The Linux Bridge MTU Hell « ipSpace.net blog

Tuesday, March 11, 2025 08:11 +0100

The Linux Bridge MTU Hell

It all started with an innocuous article describing the MTU basics. As the real purpose of the MTU is to prevent packet drops due to fixed-size receiver buffers, and I ~~waste~~ spend most of my time in virtual labs, I wanted to check how various virtual network devices react to incoming oversized packets.

As the first step, I created a simple netlab topology in which a single link had a slightly larger than usual MTU… and then all hell broke loose.

netlab topology I used to test VM MTU behavior

provider: libvirt

nodes:
  r:
    device: eos
  h:
    device: linux

links:
- r:
  h:
  mtu: 1600

After starting the lab, both devices could ping each other.

Pinging Linux host from the Arista switch

r#ping h
PING h (172.16.0.2) 72(100) bytes of data.
80 bytes from h (172.16.0.2): icmp_seq=1 ttl=64 time=4.51 ms
80 bytes from h (172.16.0.2): icmp_seq=2 ttl=64 time=0.548 ms
80 bytes from h (172.16.0.2): icmp_seq=3 ttl=64 time=0.506 ms
80 bytes from h (172.16.0.2): icmp_seq=4 ttl=64 time=0.650 ms

Pinging directly connected interface of the Arista switch from the Linux host

vagrant@h:~$ ping Ethernet1.r -c 3
PING Ethernet1.r (172.16.0.1) 56(84) bytes of data.
64 bytes from Ethernet1.r (172.16.0.1): icmp_seq=1 ttl=64 time=1.30 ms
64 bytes from Ethernet1.r (172.16.0.1): icmp_seq=2 ttl=64 time=1.16 ms
64 bytes from Ethernet1.r (172.16.0.1): icmp_seq=3 ttl=64 time=1.23 ms

However, when I tried to use packet sizes above 1500 bytes, I could ping the Linux VM from the Arista VM but failed in the other direction.

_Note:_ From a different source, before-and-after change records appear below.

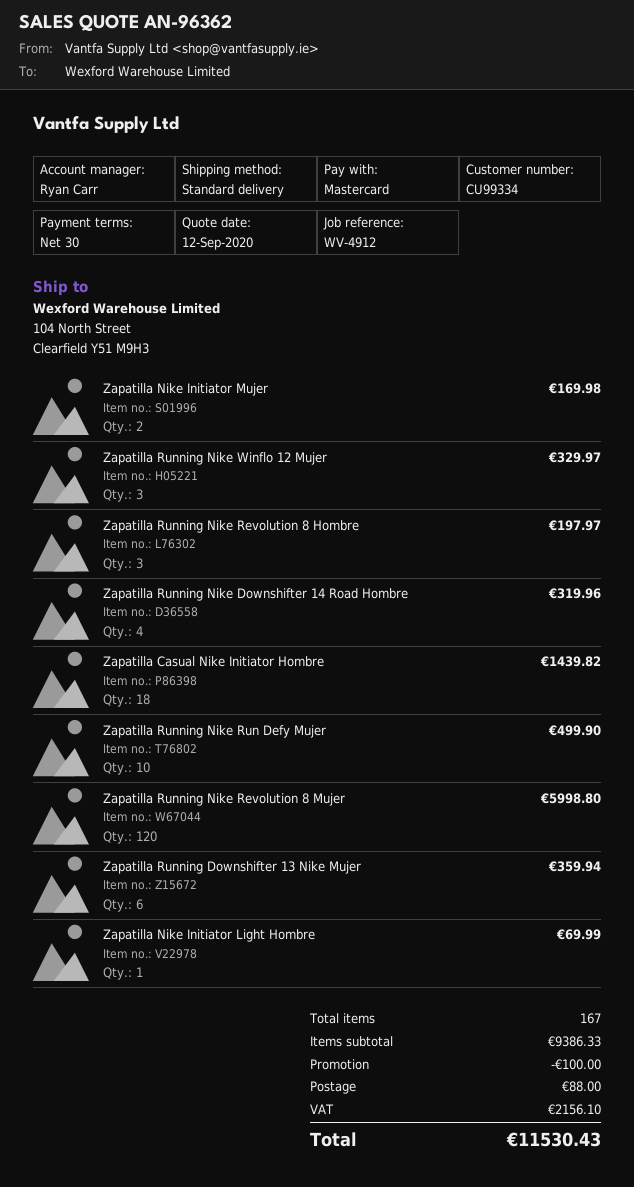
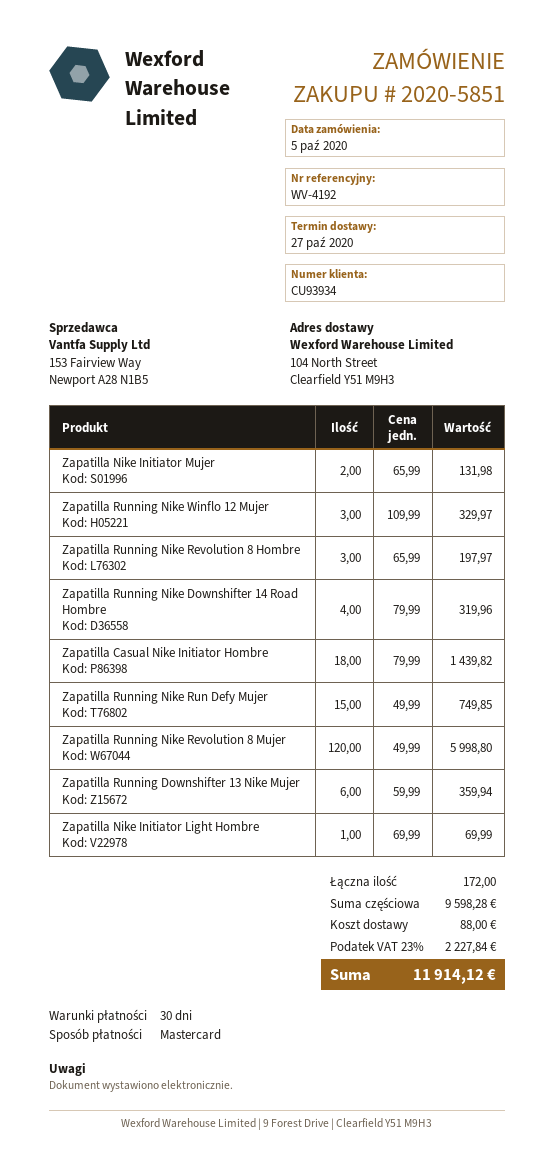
customer number: CU99334 -> CU93934
reference: WV-4912 -> WV-4192
Zapatilla Nike Initiator Mujer: 2 for 169.98 -> 2 for 131.98
Zapatilla Running Nike Run Defy Mujer: 10 for 499.90 -> 15 for 749.85
total quantity: 167 -> 172
subtotal: 9386.33 -> 9598.28
discount: 100.00 -> none
tax: 2156.10 -> 2227.84
total: 11530.43 -> 11914.12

Arista switch ping a Linux host

r#ping h size 1600
PING h (172.16.0.2) 1572(1600) bytes of data.
1580 bytes from h (172.16.0.2): icmp_seq=1 ttl=64 time=1.20 ms
1580 bytes from h (172.16.0.2): icmp_seq=2 ttl=64 time=0.922 ms
1580 bytes from h (172.16.0.2): icmp_seq=3 ttl=64 time=0.594 ms

Linux host cannot ping the Arista switch

vagrant@h:~$ ping Ethernet1.r -s 1500
PING Ethernet1.r (172.16.0.1) 1550(1578) bytes of data.
^C
--- Ethernet1.r ping statistics ---
3 packets transmitted, 0 received, 100% packet loss, time 2045ms

When faced with a bizarre behavior like this, my brain should have been screaming MTU¹, but I must have been sluggish. It took quite a bit of packet capture to figure things out.

Behind the Scenes

I was using libvirt/KVM/QEMU to start two VMs connected with a Linux bridge; my connectivity looked almost exactly like the following diagram from the Capturing Traffic in Virtual Networking Labs blog post (more connectivity details in Links in Virtual Labs)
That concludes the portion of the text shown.